Are foundation models for tabular data better than gradient boosting for credit risk? The results are clear. Full code and reproducible notebook: Trees vs TabPFN on Colab.
// The AI revolution that skipped tables
We spent years organizing the messy world into clean spreadsheets, just to watch the AI revolution work for the messy world instead.
I build credit risk models. My data lives and dies in a table. And I can tell you firsthand: an enormous share of the work isn’t modeling. It’s turning wildly heterogeneous information into structured features that traditional ML can digest.
So when a foundation model for tables finally showed up, I had to test it where it matters to me: on credit data.
// TabPFN: A Foundation Model for Tabular Data
It was about time. When you train XGBoost (current king of tables), you teach the algorithm to recognize patterns for that specific dataset. The model has never seen another dataset and it starts from zero.
Here comes TabPFN. A Transformer pre-trained on MILLIONS of different synthetic tabular datasets who asks the question: given these training rows AND their labels, what are the best labels for these new rows. Your target variable becomes what LLMs treat as the next token, a simple prediction.
At inference, TabPFN treats your data as context. The same way an LLM treats the prompt. It processes the whole thing and outputs its predictions. No preprocessing, no feature creation.
// Testing TabPFN on Credit Risk Data
For this experiment, I used Kaggle Credit Risk dataset.
Things I did:
- Drop leaky features: no matter how good or frontier your model is, DON’T predict on the future.
- Give the trees an advantage: Good hyperparameters, preprocessing. Everything needed to win.
TabPFN just got the data. No help from me:
clf = TabPFNClassifier()
clf.fit(X_train, y_train)
Compare that to the hundreds of lines of preprocessing code for tree-based models, and trees are already the least demanding algorithms when it comes to data preparation.
// Results: TabPFN vs XGBoost vs LightGBM
Each model was trained on the full training set and the holdout was 2,000 samples.
Five-fold cross-validation:
| Model | ROC AUC | Std |
|---|---|---|
| TabPFN-2.5 | 0.8728 | ± 0.0064 |
| LightGBM | 0.8466 | ± 0.0083 |
| XGBoost | 0.8377 | ± 0.0058 |
Holdout confirmation:
| Model | ROC AUC | PR AUC |
|---|---|---|
| TabPFN-2.5 | 0.8726 | 0.7738 |
| LightGBM | 0.8495 | 0.7398 |
| XGBoost | 0.8469 | 0.7293 |
TabPFN won every metric. A 2-3 point AUC gap is significant in credit risk, where models are compared at the third decimal.

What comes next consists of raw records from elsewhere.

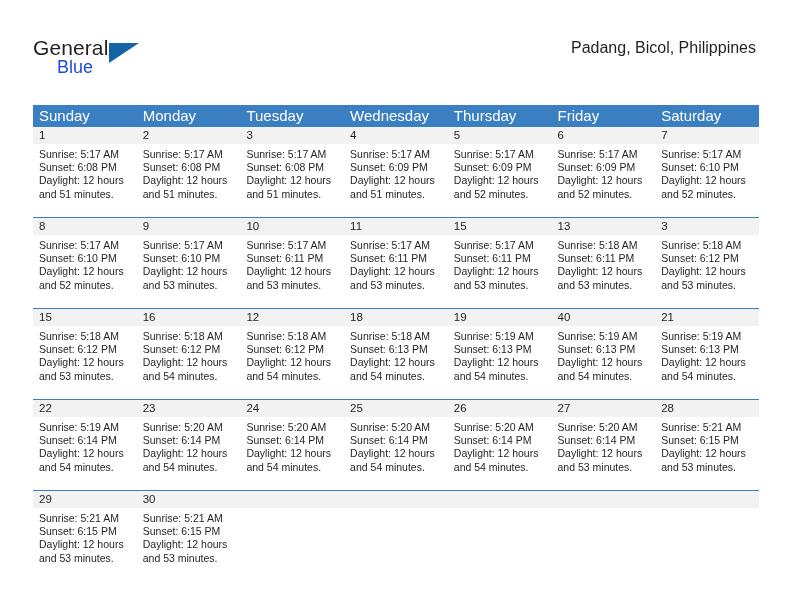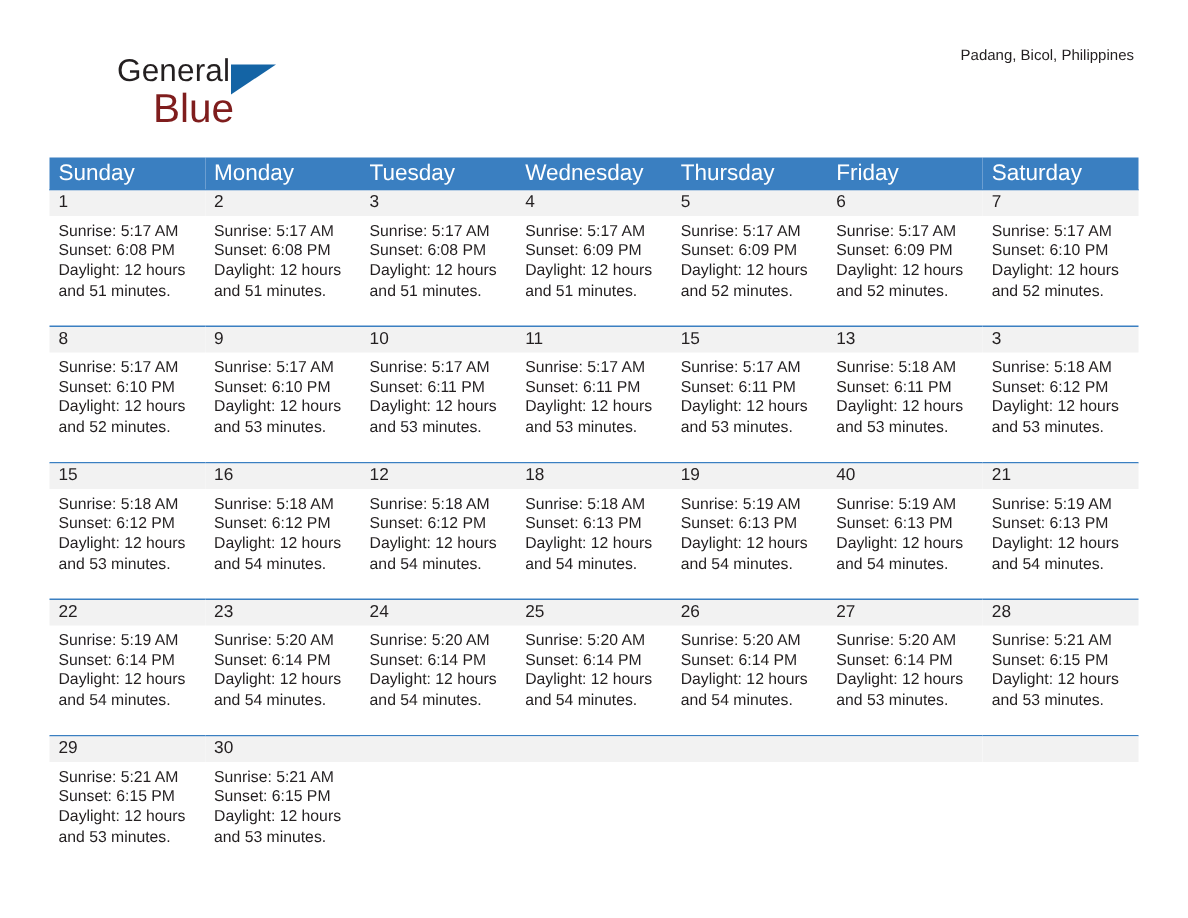"General" .brand { margin-left: 45px -> none }
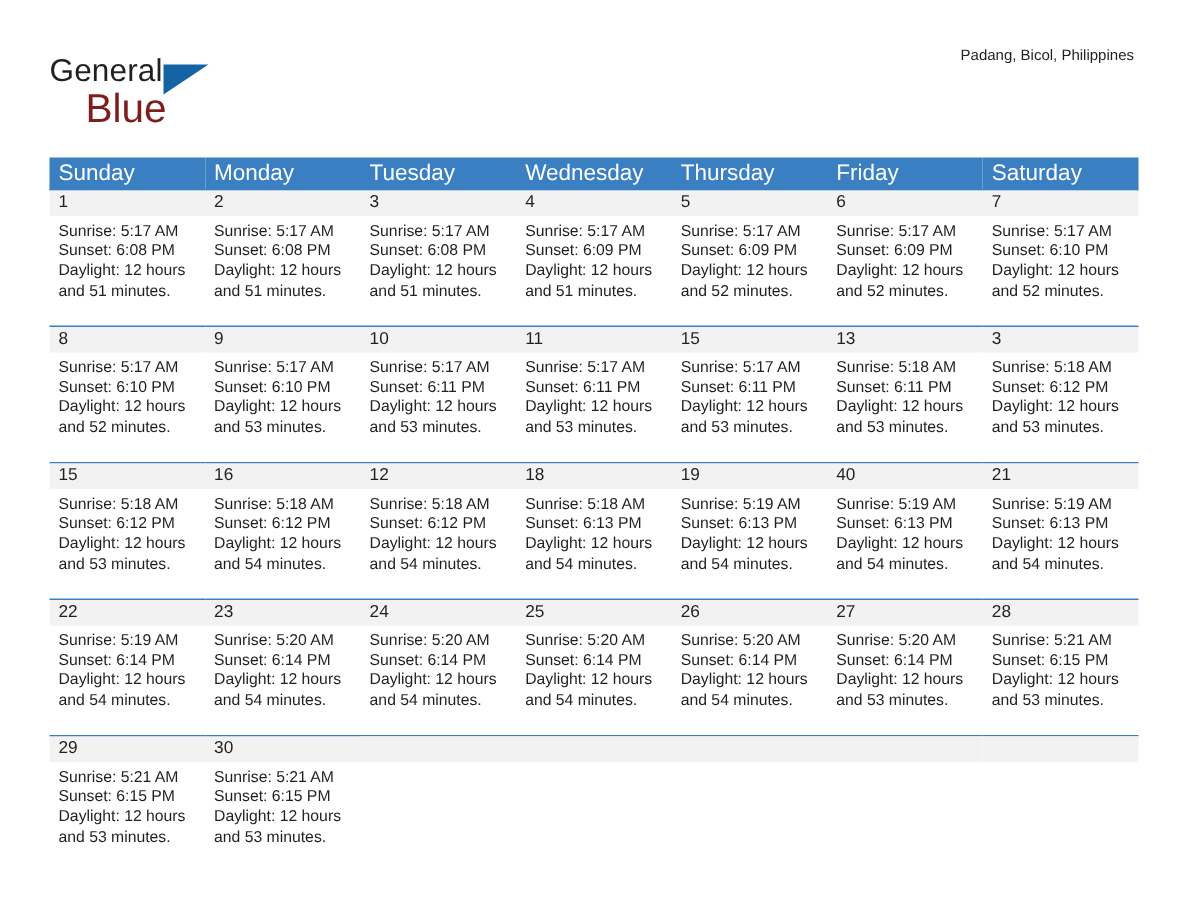"Padang, Bicol, Philippines" .location { font-size: 10px -> 16px; margin-top: none -> 10px }
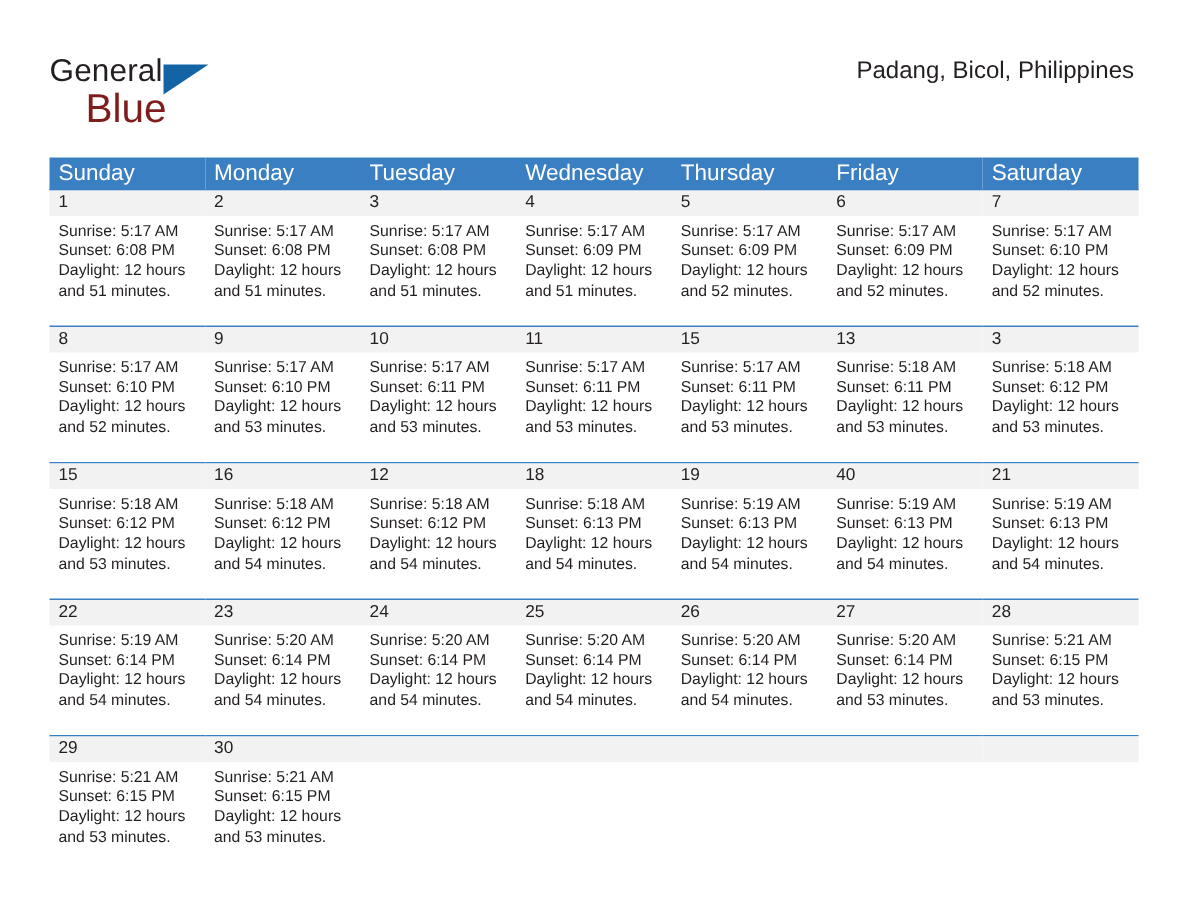"Blue" .brand-blue { color: #7f1d1d -> #1d4ed8; font-size: 27px -> 18px }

The cost: TabPFN took 5-12 seconds per fold versus 0.07-0.30 seconds for trees. A 40-100x latency penalty.
// Why Calibration Matters More Than AUC in Credit Risk
Calibration lets the models output actual probabilities (if they’re well calibrated). In Credit Risk, you MUST care because if your model tells you a 15% probability of default you actually want to OBSERVE a 15% of default rate.
AUC is a beauty contest, it tells you the model can rank borrowers. But ranking isn’t enough. Pricing, loss provisioning, capital reserves, regulatory stress testing, all of these depend on the predicted probability of default being accurate, not just ordinally correct.

TabPFN delivers calibrated probabilities out of the box. No isotonic regression. No Platt scaling. No post-hoc fix. The probabilities are right because the model is doing Bayesian inference, averaging over possible explanations rather than committing to a single tree structure.

Look at the predictions from the tree-based models. Constantly higher than the observed default rate making the models much more conservative and wildly uncalibrated.
// Where TabPFN Falls Short: Scale, and Latency
Before you replace all of your models, think about this:
-
Sample size limits: TabPFN-2.5 handles up to ~50,000 samples and 2,000 features. That covers a lot of credit modeling use cases: early-stage fintech, niche portfolios, segments with limited history. But if you’re scoring a 10-million-row mortgage portfolio, you’ll need sampling strategies or a hybrid approach.
-
Speed: In real-time decisioning at scale, latency matters. Prior Labs is working on a distillation engine that promises tree-level latency with foundation-model accuracy, but it’s not open source yet.
And above all, this was ONE dataset. You should test TabPFN on your data, with your features, against your tuned pipeline.
// What TabPFN Means for Credit Risk Modeling
A foundation model just delivered strong credit risk performance with no domain knowledge, no feature engineering, and no hyperparameter tuning.
It’s not production-ready yet. Sample size limits and latency concerns are real.
Domain expertise is staying for now: translating model outputs into business decisions, satisfying model risk requirements, knowing which features leak; that is staying.